Global oil prices surged 14 per cent, or US$7.71 per barrel, to US$62.56 as markets reacted to rocket strikes on Saudi Arabia’s 5.7-million-barrels-per-day Abqaiq oil facility, which RBC Capital Markets managing director of global energy strategy, Michael Tran, called “the central bank of oil.”
Given reports of the damage so far, analysts believe Abqaiq – which represents 60 per cent of Saudi capacity – is likely to be offline for months. In response to the supply shock, Saudi Arabia is expected to draw oil from storage and the U.S. is preparing to dip into its Strategic Petroleum Reserve.
As a result, analysts and economists believe the hit to global oil supply will amount to roughly three million barrels per day — enough to lift oil prices by as much as US$10 and also re-introduce a geopolitical risk premium to the oil market.

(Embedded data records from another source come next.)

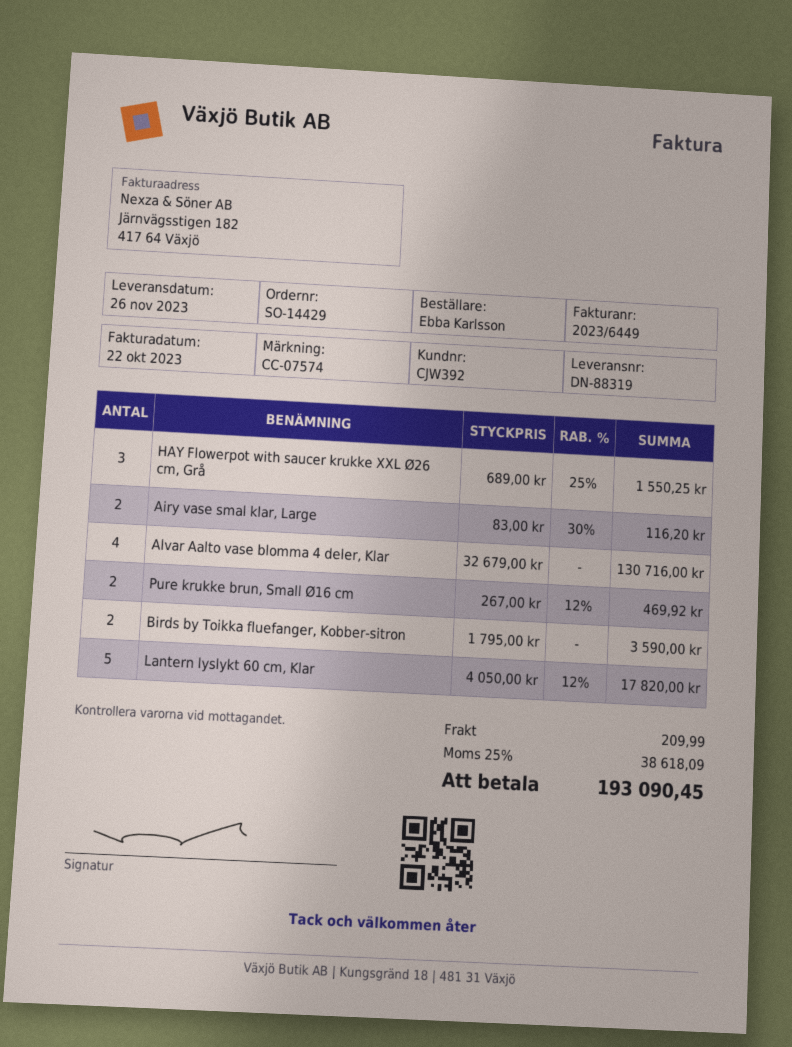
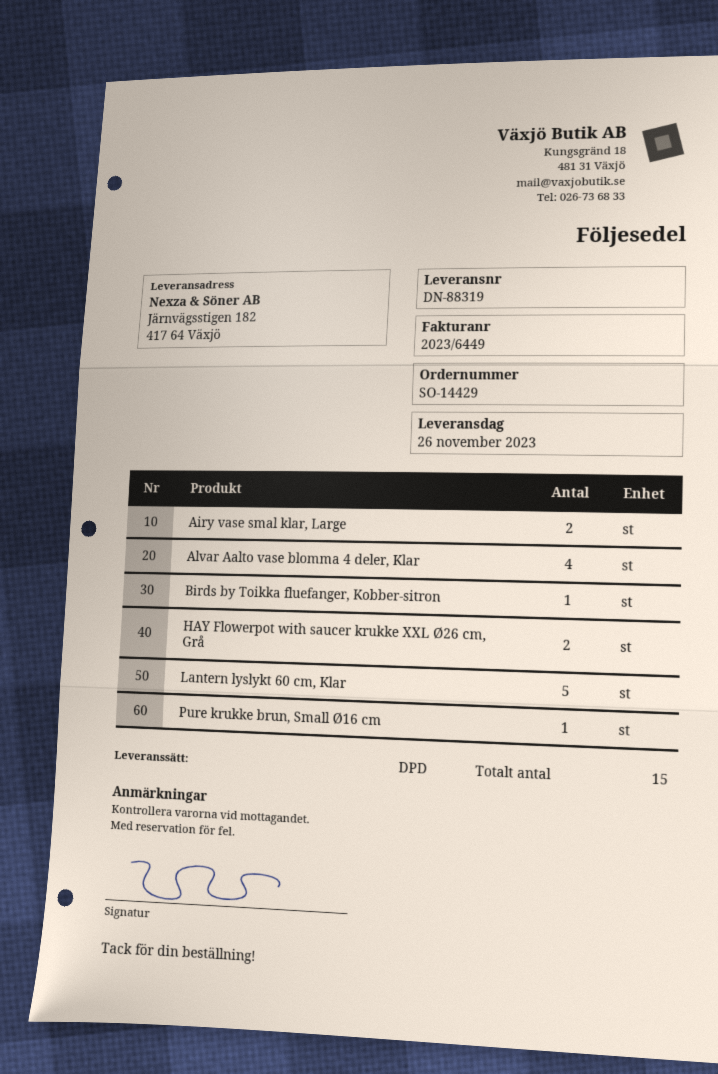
HAY Flowerpot with saucer krukke XXL Ø26 cm, Grå: 3 -> 2
Pure krukke brun, Small Ø16 cm: 2 -> 1
Birds by Toikka fluefanger, Kobber-sitron: 2 -> 1

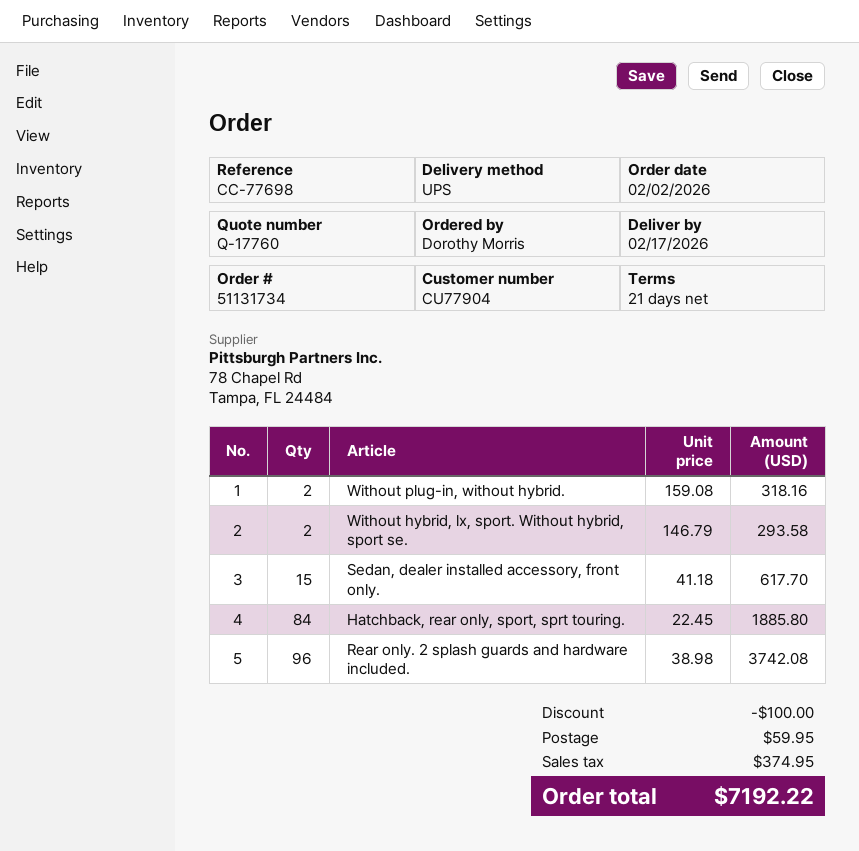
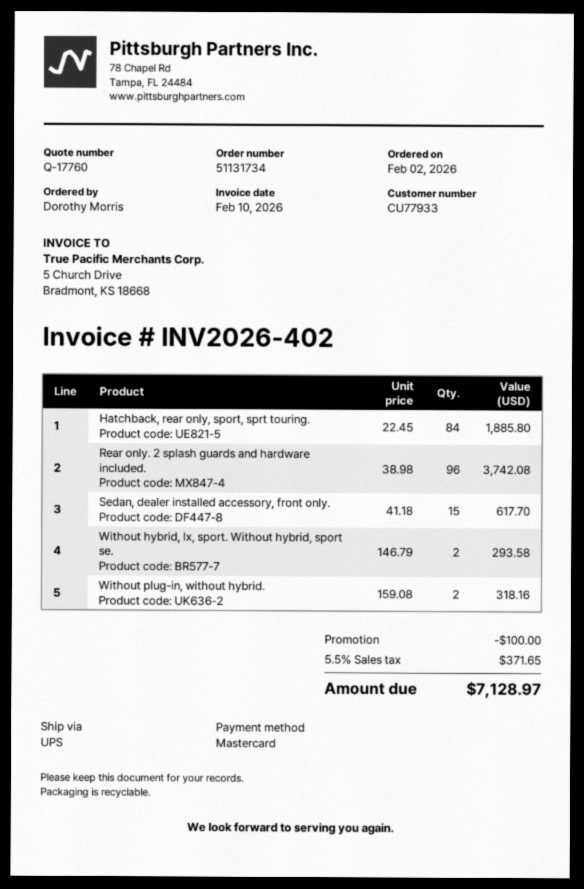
customer number: CU77904 -> CU77933
shipping: 59.95 -> none
tax: 374.95 -> 371.65
total: 7192.22 -> 7128.97

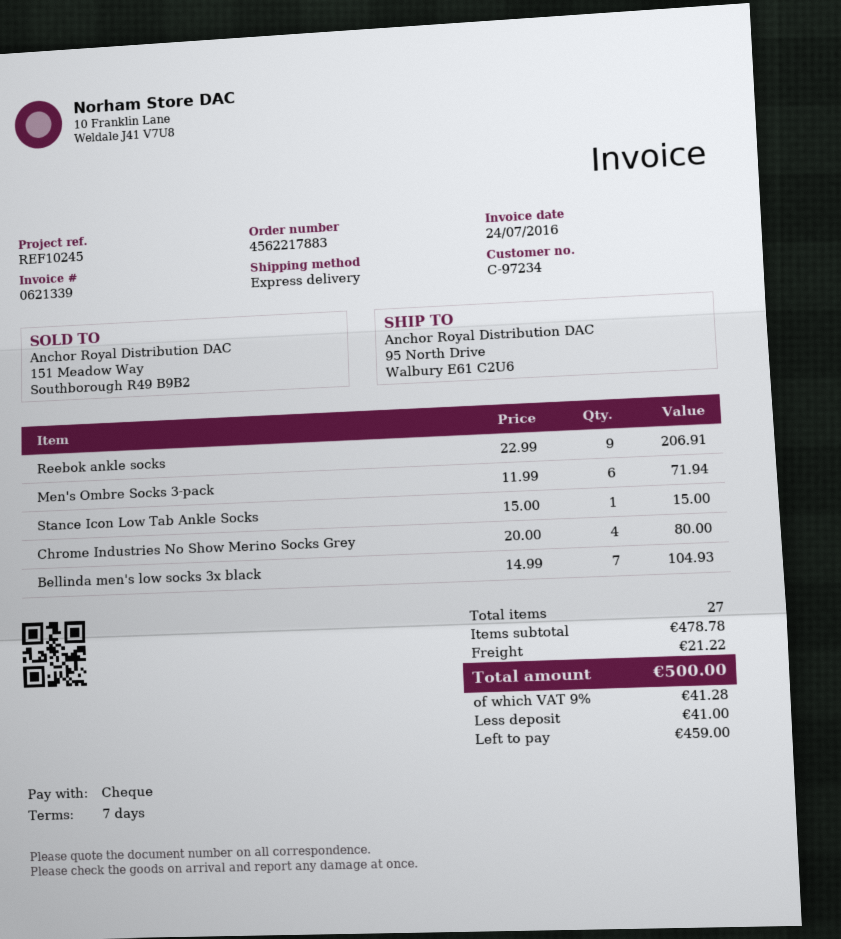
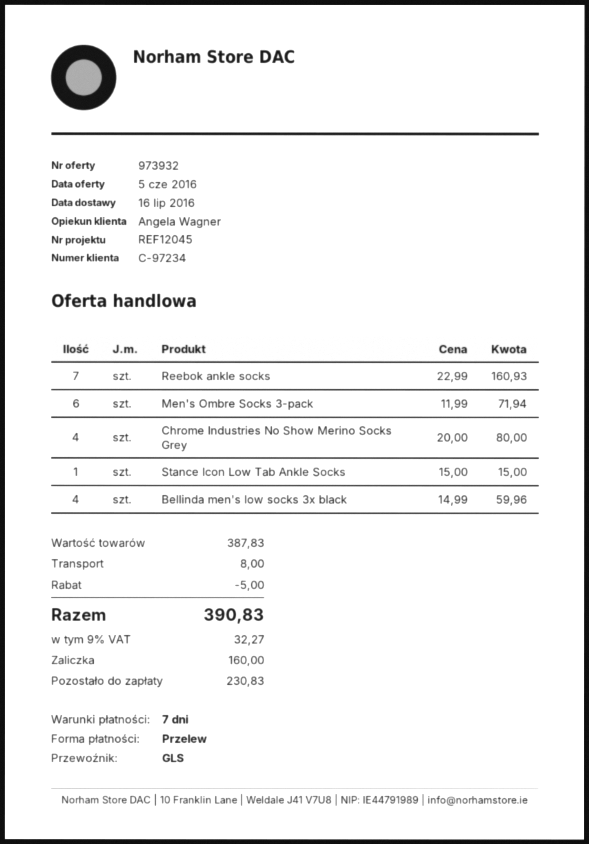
reference: REF10245 -> REF12045
payment method: cheque -> bank transfer
shipping method: express -> GLS
Reebok ankle socks: 9 x 22.99 = 206.91 -> 7 x 22.99 = 160.93
Bellinda men's low socks 3x black: 7 x 14.99 = 104.93 -> 4 x 14.99 = 59.96
subtotal: 478.78 -> 387.83
discount: none -> 5.00
shipping: 21.22 -> 8.00
tax: 9% = 41.28 -> 9% = 32.27
total: 500.00 -> 390.83
deposit: 41.00 -> 160.00
balance: 459.00 -> 230.83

“Canada could, in theory, have been the first responder,” Tran said of the country’s ability to supply the global market.
Instead, Canadian companies are likely to enjoy the spike in oil prices through higher returns on their existing production levels but won’t be able to pump more oil to capture more of the upside because export pipelines are full.
“The Canadian energy industry remains hamstrung with other types of geopolitical risk,” Tran said, referring to the oil curtailment order in Alberta, delays on major export pipelines to the West Coast and U.S. Gulf Coast and restrictive regulations on new energy infrastructure.
Whitecap Resources Inc. president and CEO Grant Fagerheim said the attack on Saudi Arabia won’t change the company’s behaviour in the immediate term but it could help attract some investors that had left the country. Canada sits on the world’s third-largest oil reserves after Venezuela and Saudi Arabia.
“This could be an opportunity to alter the narrative a little bit about the stability of Canadian energy,” Fagerheim said, noting that Canada was once viewed by energy investors as a stable place to invest but investment dollars have migrated south to the Permian basin in Texas, which has been a major source of supply growth.
Whitecap is in the middle of setting its budget for 2020 and the attack on Abqaiq is likely to affect oil price assumptions for next year. Fagerheim said Whitecap is trying to “manage to the downside but expose ourselves to the upside.”
Some analysts believe the oil price response to the attack on Saudi Arabia actually understates the magnitude of the event.
"To date, I’m surprised the price response is as muted as it is."
-RS Energy Group chief economist Judith Dwarkin
“To date, I’m surprised the price response is as muted as it is,” RS Energy Group chief economist Judith Dwarkin said, noting that U.S. President Donald Trump issued a statement indicating the country would use its Strategic Petroleum Reserves.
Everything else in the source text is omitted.